Why 'TMZ' Just Might Work
The first time I heard that Warner Bros. was planning to adapt AOL’s celebrity-gossip Website, TMZ, into a syndicated daily television show, I nearly sprained my eyes from rolling them.*
C’mon, I thought. TMZ? The bottom-most bottom-feeder in the moral abyss that is the celebrities-behaving-badly beat? Where the sound of Michael Richards delivering an on-stage racist rant is like a Bach concerto to the ears of TMZ Managing Editor Harvey Levin?
But if TMZ is right at home on the ocean floor, it’s far from alone.
Swim around down there these days, and you’ll see pretty much every media outlet—and a lot of consumers trolling for whichever Website or TV show offers the latest Lindsay Lohan mugshot or images (pixilated or not) of Britney Spears’ private parts.
“I think we are the mainstream media,” says Levin, who will executive-produce Telepictures’ TMZ, which premieres this fall. “Or the mainstream media has come to us.”

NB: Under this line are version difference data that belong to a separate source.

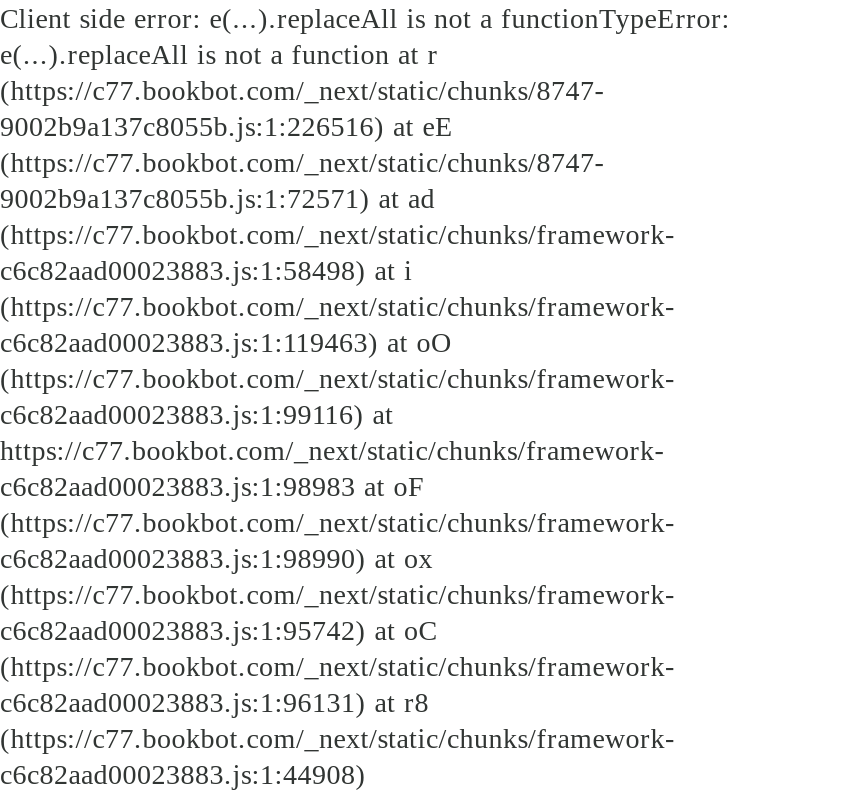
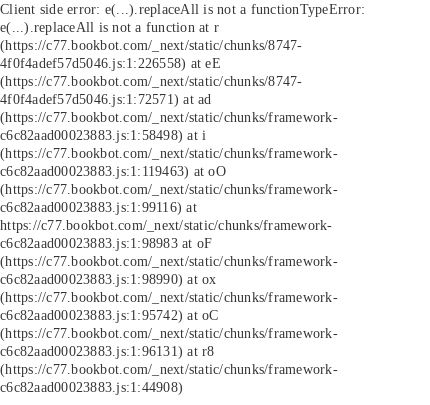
- 9002b9a137c8055b.js:1:226516) at eE
+ 4f0f4adef57d5046.js:1:226558) at eE

- 9002b9a137c8055b.js:1:72571) at ad
+ 4f0f4adef57d5046.js:1:72571) at ad
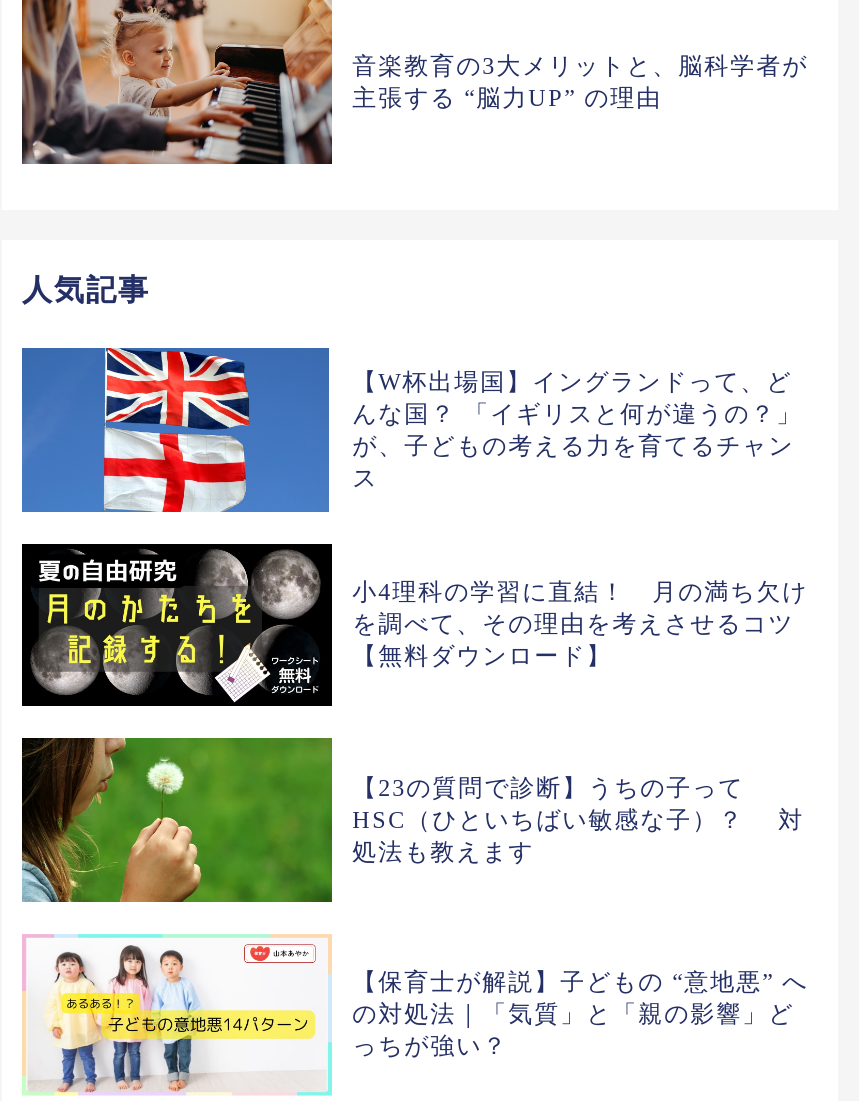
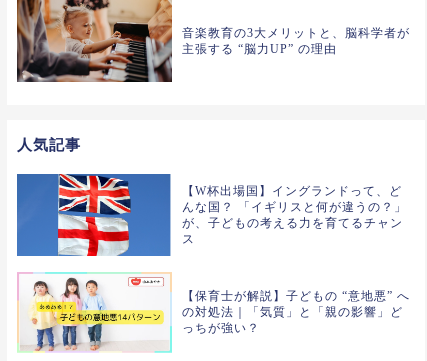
- [image]
- 小4理科の学習に直結！ 月の満ち欠け
- を調べて、その理由を考えさせるコツ
- 【無料ダウンロード】

- [image]
- 【23の質問で診断】うちの子って
- HSC（ひといちばい敏感な子）？ 対
- 処法も教えます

And while most media outlets try to play both sides of the Paris Hilton game—cover her enough to get the audience while trying to appear above it all—the TMZ operation is unapologetic.

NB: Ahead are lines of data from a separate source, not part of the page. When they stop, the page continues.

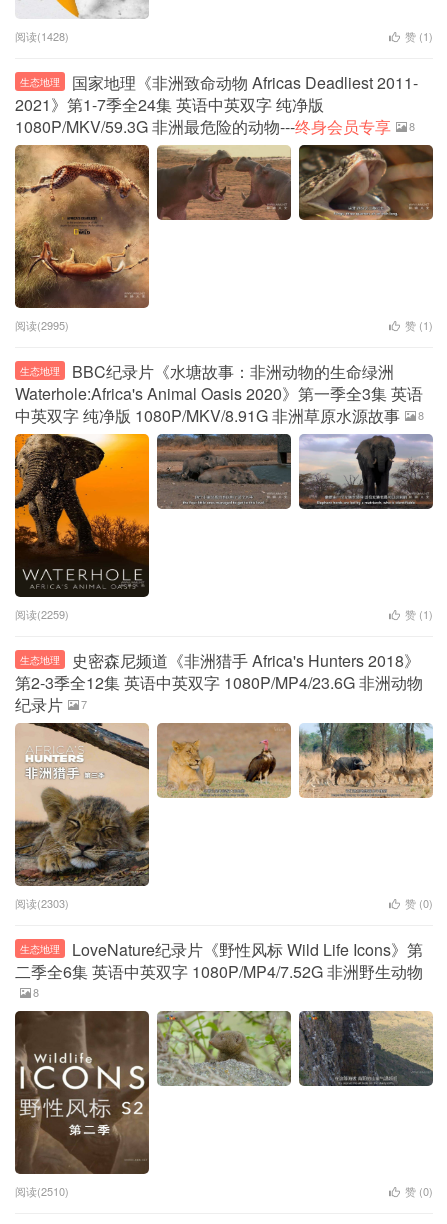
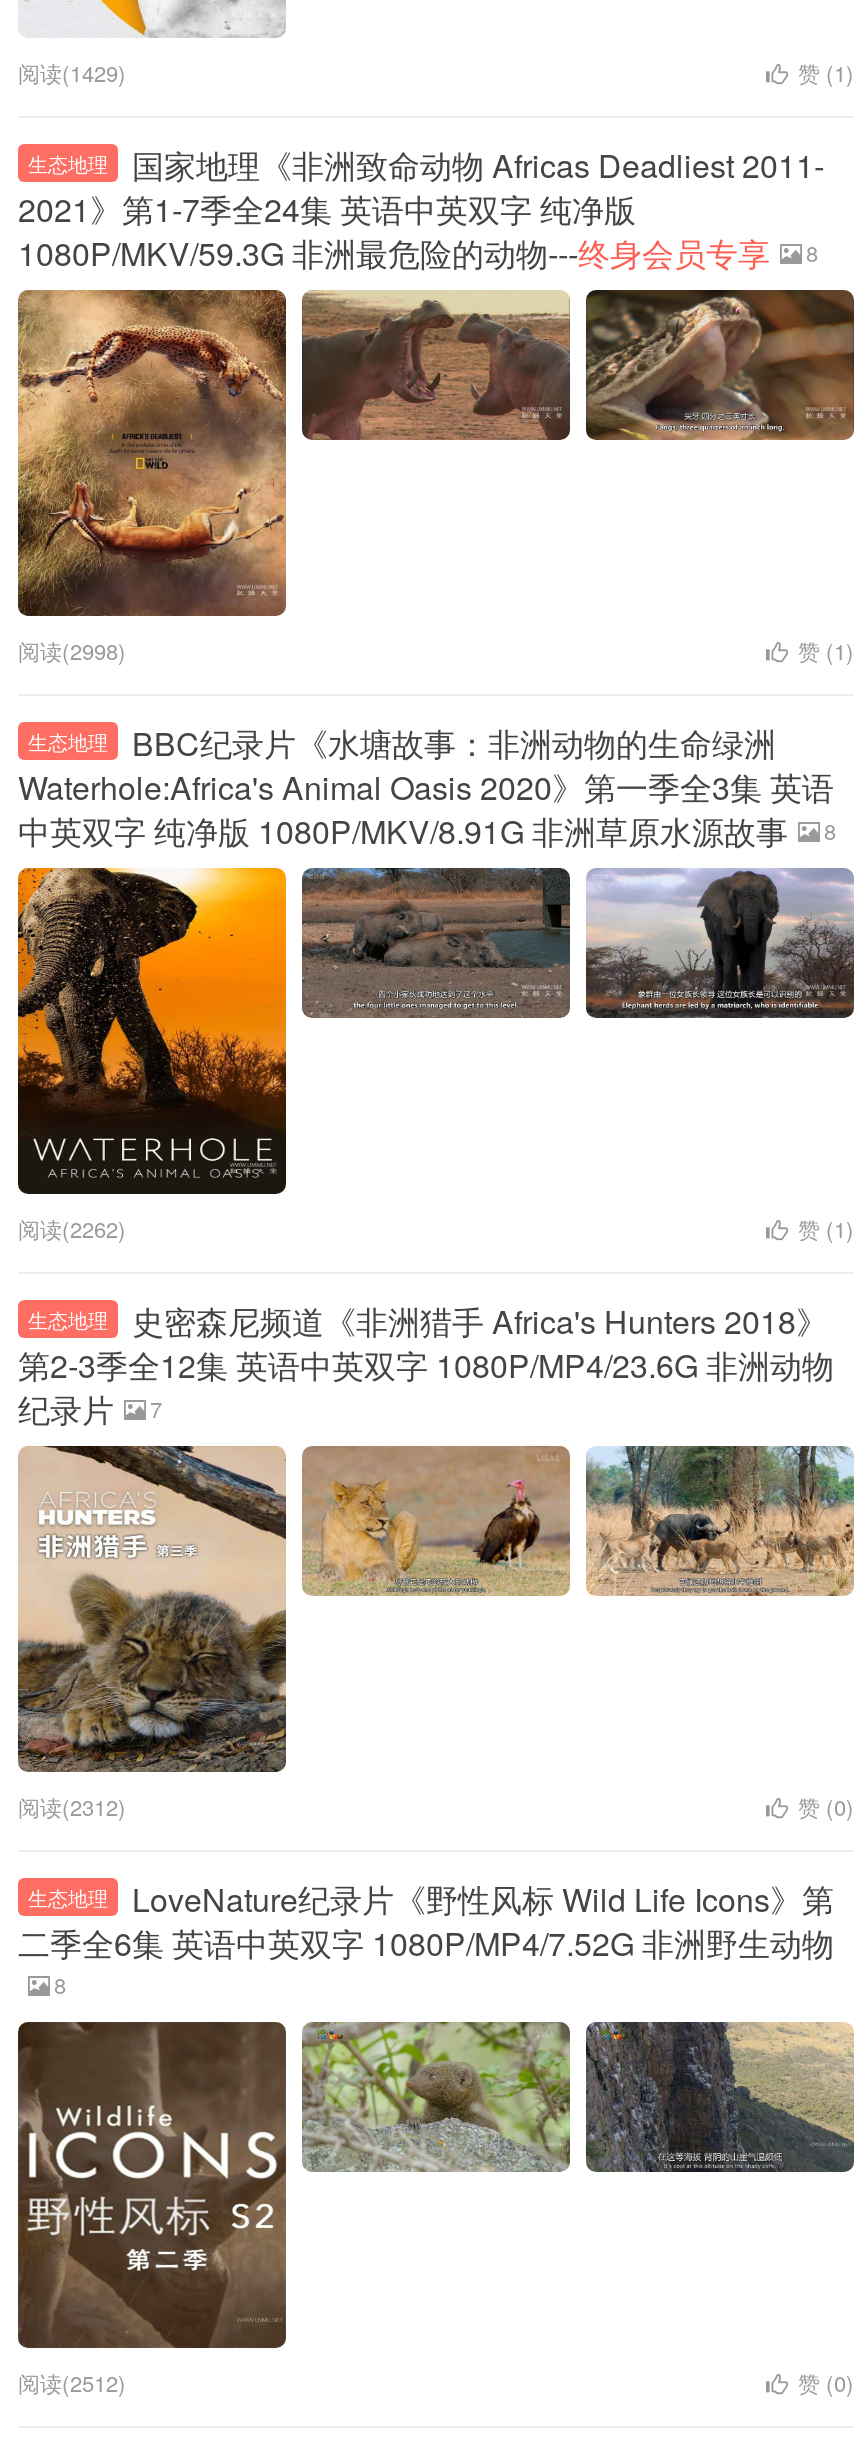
- 阅读(1428)
+ 阅读(1429)

- 阅读(2995)
+ 阅读(2998)

- 阅读(2259)
+ 阅读(2262)

- 阅读(2303)
+ 阅读(2312)

- 阅读(2510)
+ 阅读(2512)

“I don’t apologize for doing Paris Hilton,” Levin claims. “[People] don’t just want to hear about Iraq; they want to hear about a different rack.”

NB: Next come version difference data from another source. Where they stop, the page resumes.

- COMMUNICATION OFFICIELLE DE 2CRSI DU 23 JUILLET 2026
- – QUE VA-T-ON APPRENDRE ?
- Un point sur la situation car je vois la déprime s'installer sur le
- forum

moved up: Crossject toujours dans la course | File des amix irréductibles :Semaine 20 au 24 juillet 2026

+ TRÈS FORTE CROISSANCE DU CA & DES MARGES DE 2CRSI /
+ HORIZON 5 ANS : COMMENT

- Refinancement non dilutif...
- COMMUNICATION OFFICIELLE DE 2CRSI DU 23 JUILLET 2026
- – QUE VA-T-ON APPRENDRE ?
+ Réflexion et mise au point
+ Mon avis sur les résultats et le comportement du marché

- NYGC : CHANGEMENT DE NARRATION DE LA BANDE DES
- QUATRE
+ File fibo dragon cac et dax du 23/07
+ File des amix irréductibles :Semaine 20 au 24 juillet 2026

Mammary jokes aside, Levin is right. If the show truly sticks to that unabashed nature, it might just work. Whether they admit it or not, people want to see this stuff. I know I do (for business purposes only, of course).
The show’s executives say TMZ will mirror the site in that it won’t kneel at the altar of publicists, cover red-carpet arrivals or attend junkets. That way, it will be free to cover what it wants when it wants, so long as it’s about celebrity wipeouts.
There will be inevitable pressure on Warner Bros.—as well as on Fox, whose stations will air the show—from celebs who don’t like the way they are treated.
But if the show softens its edge and becomes a poor man’s Entertainment Tonight, it’ll be gone faster than Lohan’s driver’s license. And in this age of consolidation, not many celebs could afford to shun both Warner and Fox for very long. The TMZ brand has established itself online as the place many people either first hear about celebrity hijinks or dash to for more info when they hear about it elsewhere.
I never realized it had that status in my mind until this July, when I was watching The View (don’t ask) and the lovable yentas mentioned Lohan’s DUI arrest. Without thinking, I flipped on my computer and brought up TMZ.com to see what the deal was.
But while that reputation has made TMZ a must-read Website, making the format work as a TV show won’t be easy. The Website is a wire service of quick news items and short video blurbs, almost an anti-TV show in this attention-span–challenged era.
TMZ will try to re-create that fast-paced feel and avoid being a watered-down version of the site.
It will originate from TMZ’s newsroom on Hollywood’s Sunset Strip, not from a studio set. Viewers of news and entertainment shows are already used to seeing Levin’s mug reporting from that setup as a frequent guest. So Levin, a former legal reporter for KCBS Los Angeles who also executive-produced CelebrityJustice, will front the show and be the main on-air personality.
TMZ will still break news on the site as opposed to holding scoops for the show. And the show will also have updates for later airings.
Hilary Estey McLoughlin, president of Telepictures, says TMZ is “the most sought-after show we’ve come up with in a long time.”
That means people probably will watch. Whether or not they admit it when it comes time to fill out their Nielsen diaries—that’s another story.
(*This blog originally ran in B&C’s Syndication & Distribution column in the 7/30 issue.)